Job ideas for newbies

Yay, study is done and dusted and the world is your oyster. Time to find a great job and earn some cash!

Some might have luck or connections on their side for this to become an instant reality; for the rest us it might not be quite that quick or easy.

Finding your first job can be challenging for a whole range of reasons, of which the first will be deciding what you actually want to do and how you want to do it. A close second is how to get a job without previous experience.

Career paths rarely begin even close to the top, so finding a strategic entry-level position that will get you where you want to be is critical. Or, it may just be a case of finding a job. Any job.

So where do you begin?

For tertiary graduates

As a graduate you have the advantage of being guided by the study you undertook, and the qualification you have could be one step in the door. 

Of course, that doesn’t mean there are jobs available. It may take a bit of left-field imagination to find a job that can eventually lead on to where you want to be.

  • Become an assistant in your chosen industry as a way to get through the door. Marketing assistant, research assistant, administrative assistant, beauty assistant, teaching assistant, mechanic assistant...

  • Try for an internship or apprenticeship. Even if the pay is so low that it’s basically non-existent, you can continue your job search while gathering handy experience.

  • Consider becoming a tutor to other students still studying. If anything, you’ll hone your own knowledge while you earn some pocket money and persist with the job hunt.

  • Start your own business. Even if it’s just mowing lawns, you’ll gain a wealth of business skills and knowledge for the next step of your career. And you’ll have something to put on your CV.

  • Get a written reference from a staff member you connected with at your tertiary institution – it’s not a work reference, but a character reference can be useful.

For school leavers

Without being tied to any particular industry following years of tertiary study, you might have a wider scope of jobs to choose from than a graduate, but less qualifications to back yourself with.

Here are some ideas for the newest of job hunting newbies:

  • Go online and apply for a range of junior positions, making the most of the skills you have such as your NCEA levels, a drivers’ licence, great communication skills, punctuality and enthusiasm.

  • Search your own network for job leads. Your neighbour’s friend’s dad’s uncle owns a landscaping business down the road and might need a labourer.

  • Find junior positions in an industry you’re interested in. Do you like fashion? Become a retail sales assistant and it may lead to bigger things.

  • Drop your CV to local businesses in person. Your initiative may impress someone enough to offer you the next position or apprenticeship that comes up.

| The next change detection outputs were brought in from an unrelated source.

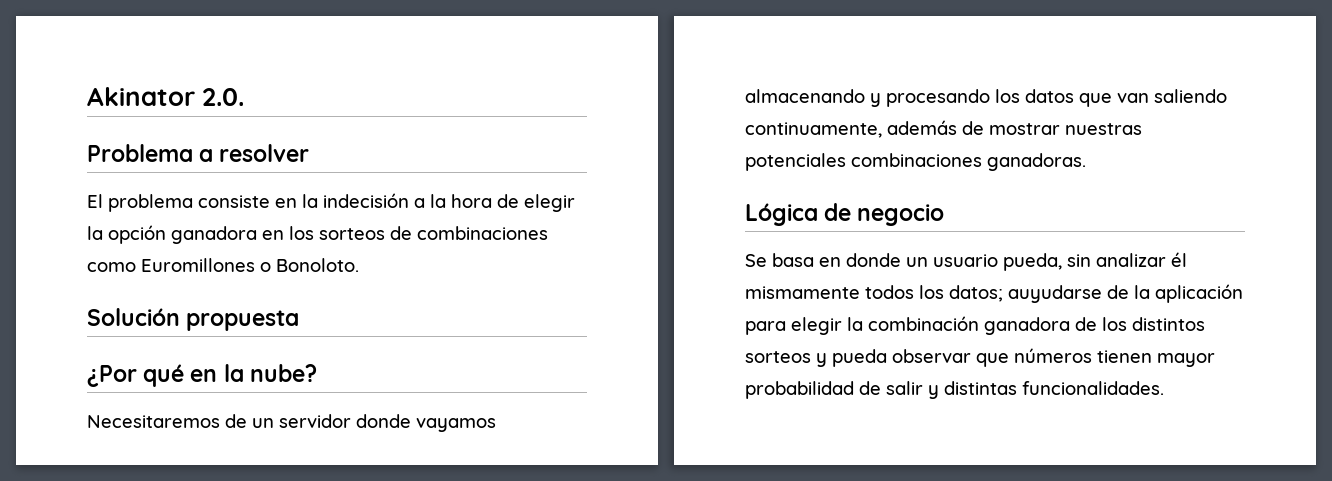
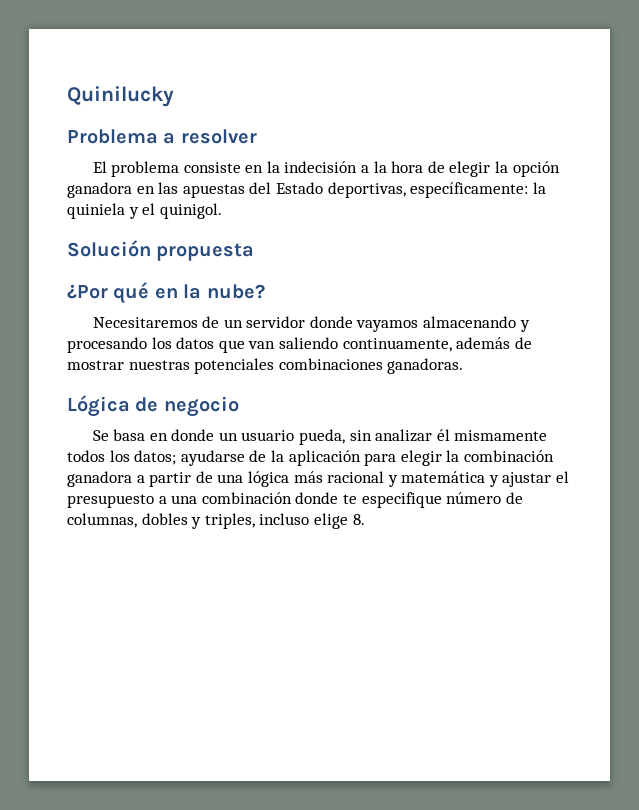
- Akinator 2.0.
+ Quinilucky
- El problema consiste en la indecisión a la hora de elegir la opción ganadora en los sorteos de combinaciones como Euromillones o Bonoloto.
+ El problema consiste en la indecisión a la hora de elegir la opción ganadora en las apuestas del Estado deportivas, específicamente: la quiniela y el quinigol.
- Se basa en donde un usuario pueda, sin analizar él mismamente todos los datos; auyudarse de la aplicación para elegir la combinación ganadora de los distintos sorteos y pueda observar que números tienen mayor probabilidad de salir y distintas funcionalidades.
+ Se basa en donde un usuario pueda, sin analizar él mismamente todos los datos; ayudarse de la aplicación para elegir la combinación ganadora a partir de una lógica más racional y matemática y ajustar el presupuesto a una combinación donde te especifique número de columnas, dobles y triples, incluso elige 8.

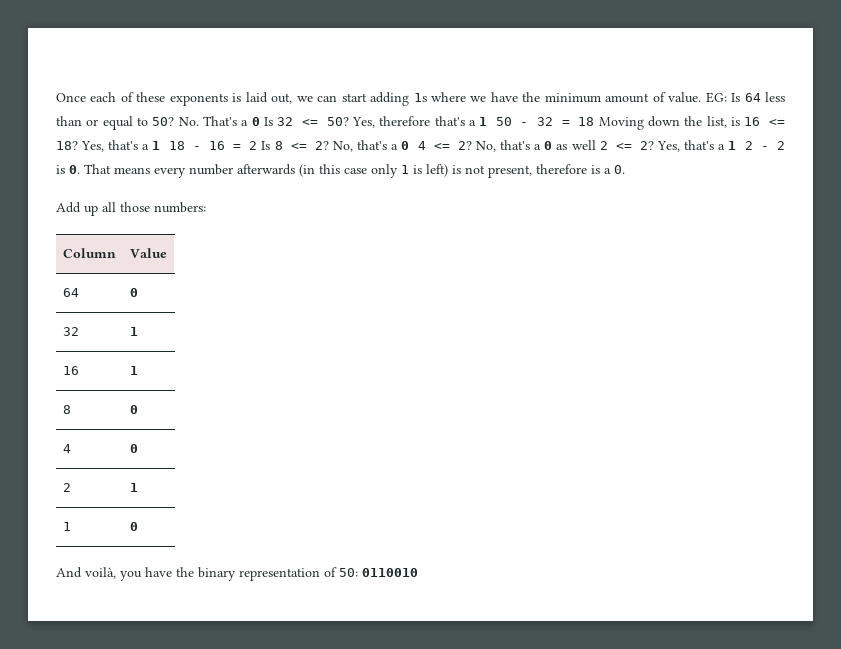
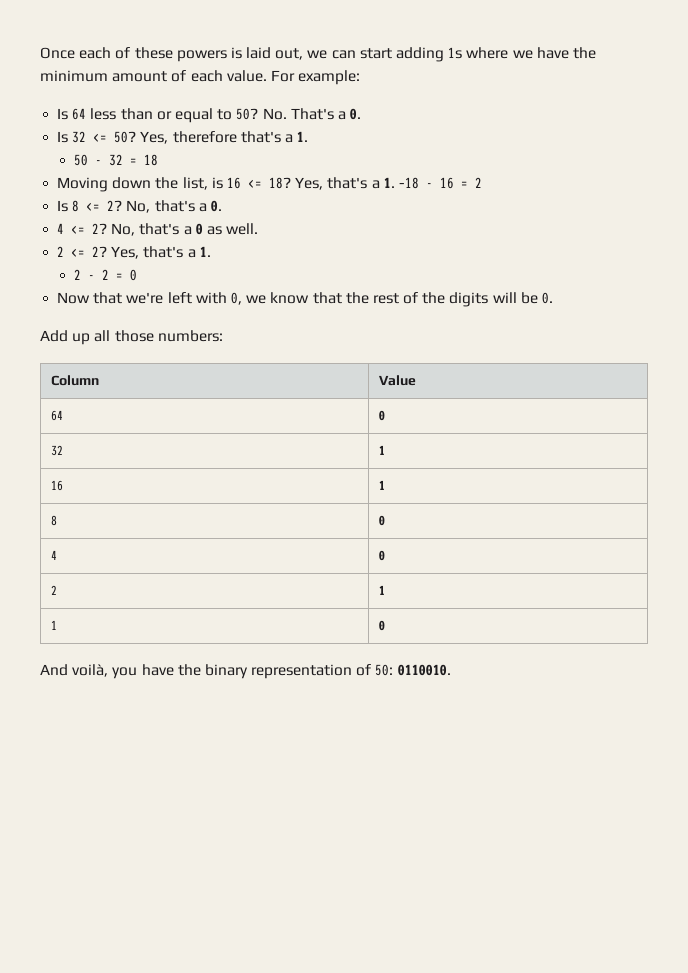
- Once each of these exponents is laid out, we can start adding 1s where we have the minimum amount of value. EG: Is 64 less than or equal to 50?
+ Once each of these powers is laid out, we can start adding 1s where we have the minimum amount of each value. For example:
+ Is 64 less than or equal to 50?
- No. That's a 0 Is 32 <= 50?
+ No. That's a 0.
+ Is 32 <= 50?
- Yes, therefore that's a 1 50 - 32 = 18 Moving down the list, is 16 <= 18?
+ Yes, therefore that's a 1.
+ 50 - 32 = 18
+ Moving down the list, is 16 <= 18?
- Yes, that's a 1 18 - 16 = 2 Is 8 <= 2?
+ Yes, that's a 1. -18 - 16 = 2
+ Is 8 <= 2?
- No, that's a 0 4 <= 2?
+ No, that's a 0.
+ 4 <= 2?
- No, that's a 0 as well 2 <= 2? Yes, that's a 1 2 - 2 is 0. That means every number afterwards (in this case only 1 is left) is not present, therefore is a 0.
+ No, that's a 0 as well.
+ 2 <= 2? Yes, that's a 1.
+ 2 - 2 = 0
+ Now that we're left with 0, we know that the rest of the digits will be 0.
- And voilà, you have the binary representation of 50: 0110010
+ And voilà, you have the binary representation of 50: 0110010.

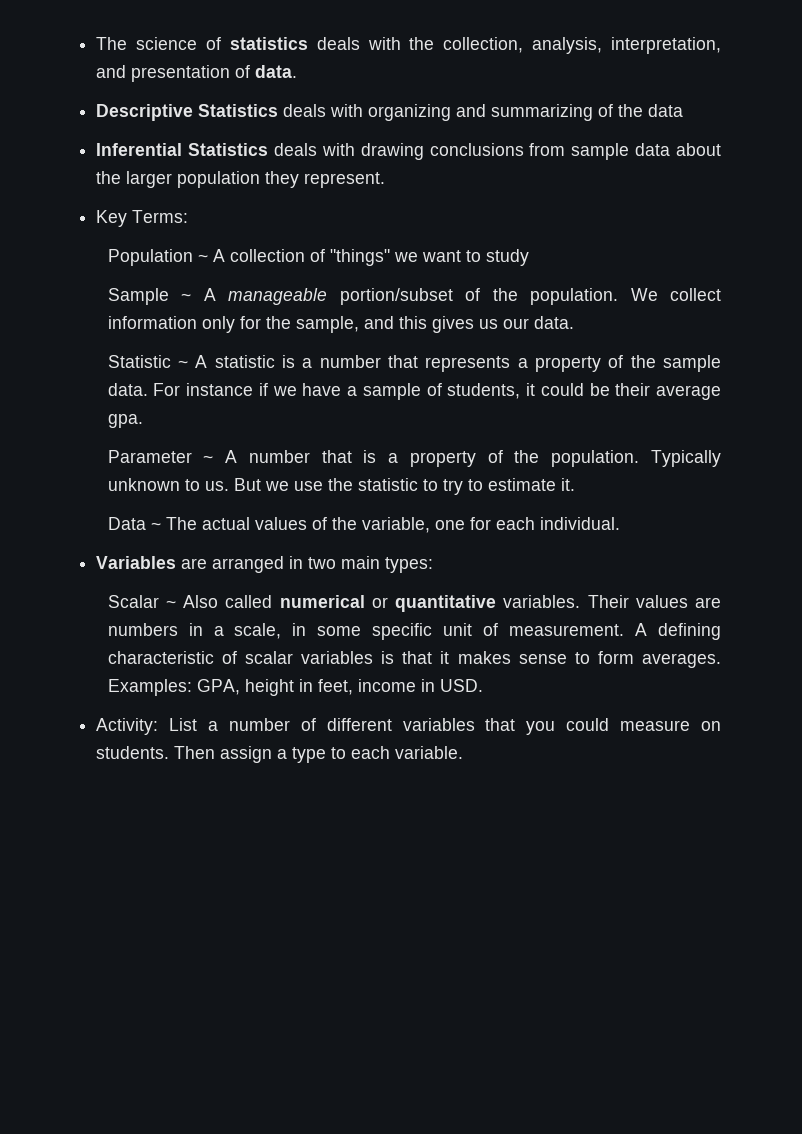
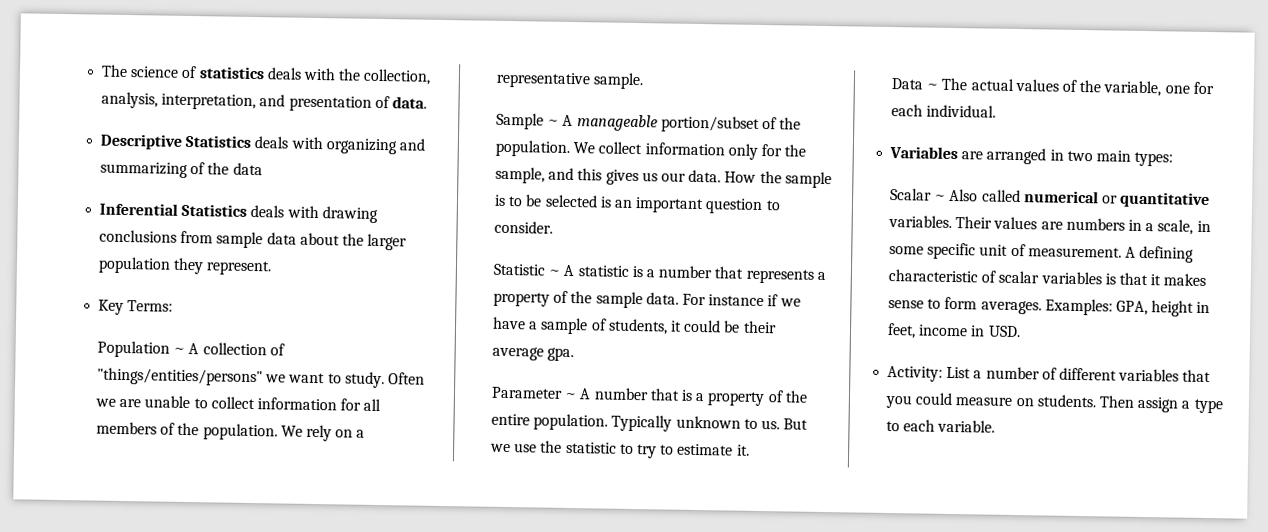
- Population ~ A collection of "things" we want to study
+ Population ~ A collection of "things/entities/persons" we want to study. Often we are unable to collect information for all members of the population. We rely on a representative sample.
+ How the sample is to be selected is an important question to consider.
- Parameter ~ A number that is a property of the population.
+ Parameter ~ A number that is a property of the entire population.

  • Don’t be too picky. There’s nothing wrong with being on a checkout if it pays the bills, and you’ll gain valuable experience until you find something else.

For current students

So school isn’t quite done and dusted when you’re still a student, but getting some experience now can be invaluable down the track when you are looking for your first full time job.

Your aim for a part-time job at this stage can be anything from a bit of pocket money through to getting a foot hold in a career you’re interested in. So, what sort of work could you look for?

  • Hours that work around your study, which often means evenings. Many jobs with these hours are in the food and hospitality industry, but part-time hours are also available at supermarkets, call centres, care facilities, theatres or cinemas, or childcare.

  • A job that provides experience within your area of study. Are you studying business? Try to find work with a small to medium business to learn the ropes.

  • Working from home opportunities, for ultimate flexibility. Provide administration assistance, data entry, research support for a thesis or get entrepreneurial and sell beanies to fellow cold students.

  • Anything local in your ‘hood’. Go for a walk and look for “staff wanted” signs in windows, check out public noticeboards, look in newspaper vacancies, ask at places where you know other students work.

Whatever job you end up choosing, remember that your first job is not necessarily your forever job. Some jobs may simply help you figure out what you DON’T want to do.

Consider any role an experience that will benefit whatever future career path you embark on, and you’ll be on your way in no time.